--- WHAT IS REQUIRED ---
The reply should contain every entry exactly as given, with no pictures in it.

[DATA TO PROCESS — start]

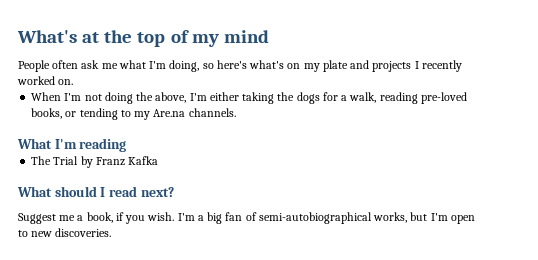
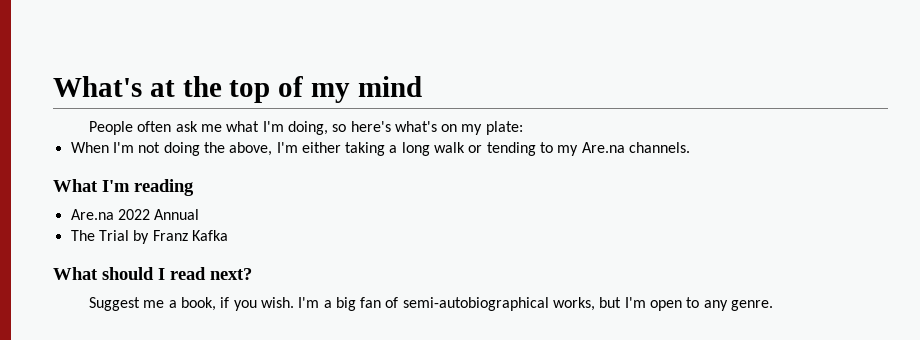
- People often ask me what I'm doing, so here's what's on my plate and projects I recently worked on.
+ People often ask me what I'm doing, so here's what's on my plate:
- When I'm not doing the above, I'm either taking the dogs for a walk, reading pre-loved books, or tending to my Are.na channels.
+ When I'm not doing the above, I'm either taking a long walk or tending to my Are.na channels.
+ Are.na 2022 Annual
- I'm a big fan of semi-autobiographical works, but I'm open to new discoveries.
+ I'm a big fan of semi-autobiographical works, but I'm open to any genre.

[DATA TO PROCESS — finish]

--- YOUR SOLUTION ---
- People often ask me what I'm doing, so here's what's on my plate and projects I recently worked on.
+ People often ask me what I'm doing, so here's what's on my plate:
- When I'm not doing the above, I'm either taking the dogs for a walk, reading pre-loved books, or tending to my Are.na channels.
+ When I'm not doing the above, I'm either taking a long walk or tending to my Are.na channels.
+ Are.na 2022 Annual
- I'm a big fan of semi-autobiographical works, but I'm open to new discoveries.
+ I'm a big fan of semi-autobiographical works, but I'm open to any genre.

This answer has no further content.